**Your instructions**
In the entries below, which lines run from the one containing "Berta Grappa di" to the one containing "total: 164.30 -> 161.10"? Copy exactly those lines, ends included, and no others.

== Information provided

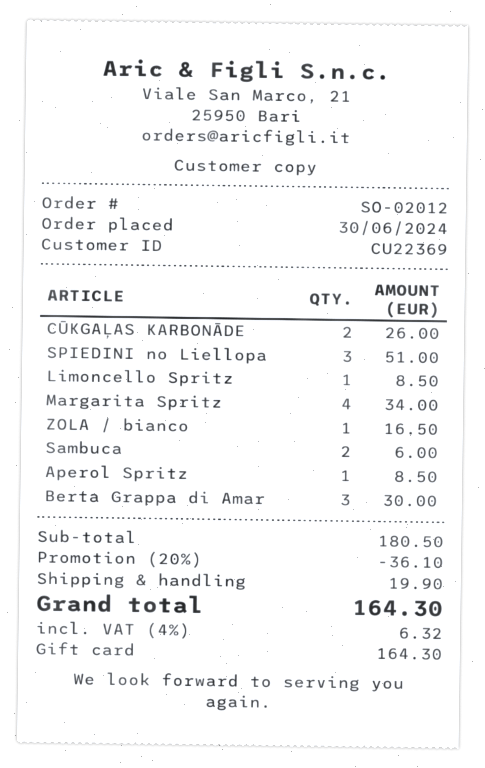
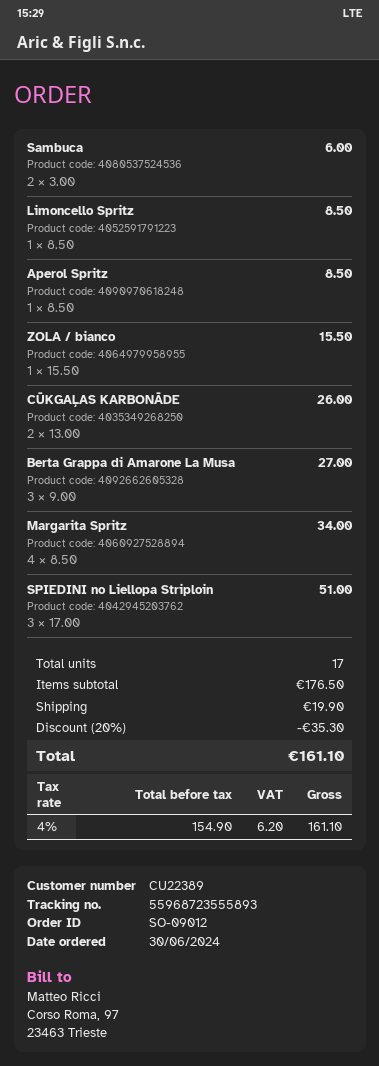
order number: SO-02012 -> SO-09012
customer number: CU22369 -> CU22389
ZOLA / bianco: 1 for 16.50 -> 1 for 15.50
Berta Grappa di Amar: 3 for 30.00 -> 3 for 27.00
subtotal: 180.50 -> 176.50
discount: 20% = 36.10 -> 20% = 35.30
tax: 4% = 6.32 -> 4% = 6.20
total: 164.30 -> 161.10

====
== Information provided

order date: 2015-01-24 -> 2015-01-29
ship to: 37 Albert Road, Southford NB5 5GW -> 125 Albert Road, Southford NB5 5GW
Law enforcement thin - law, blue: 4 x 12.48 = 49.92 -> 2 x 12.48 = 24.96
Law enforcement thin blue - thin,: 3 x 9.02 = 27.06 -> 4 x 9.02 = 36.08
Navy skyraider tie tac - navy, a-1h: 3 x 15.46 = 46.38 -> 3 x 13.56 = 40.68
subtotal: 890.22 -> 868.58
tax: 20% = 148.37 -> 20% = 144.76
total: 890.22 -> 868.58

====

**Result of the task**
Berta Grappa di Amar: 3 for 30.00 -> 3 for 27.00
subtotal: 180.50 -> 176.50
discount: 20% = 36.10 -> 20% = 35.30
tax: 4% = 6.32 -> 4% = 6.20
total: 164.30 -> 161.10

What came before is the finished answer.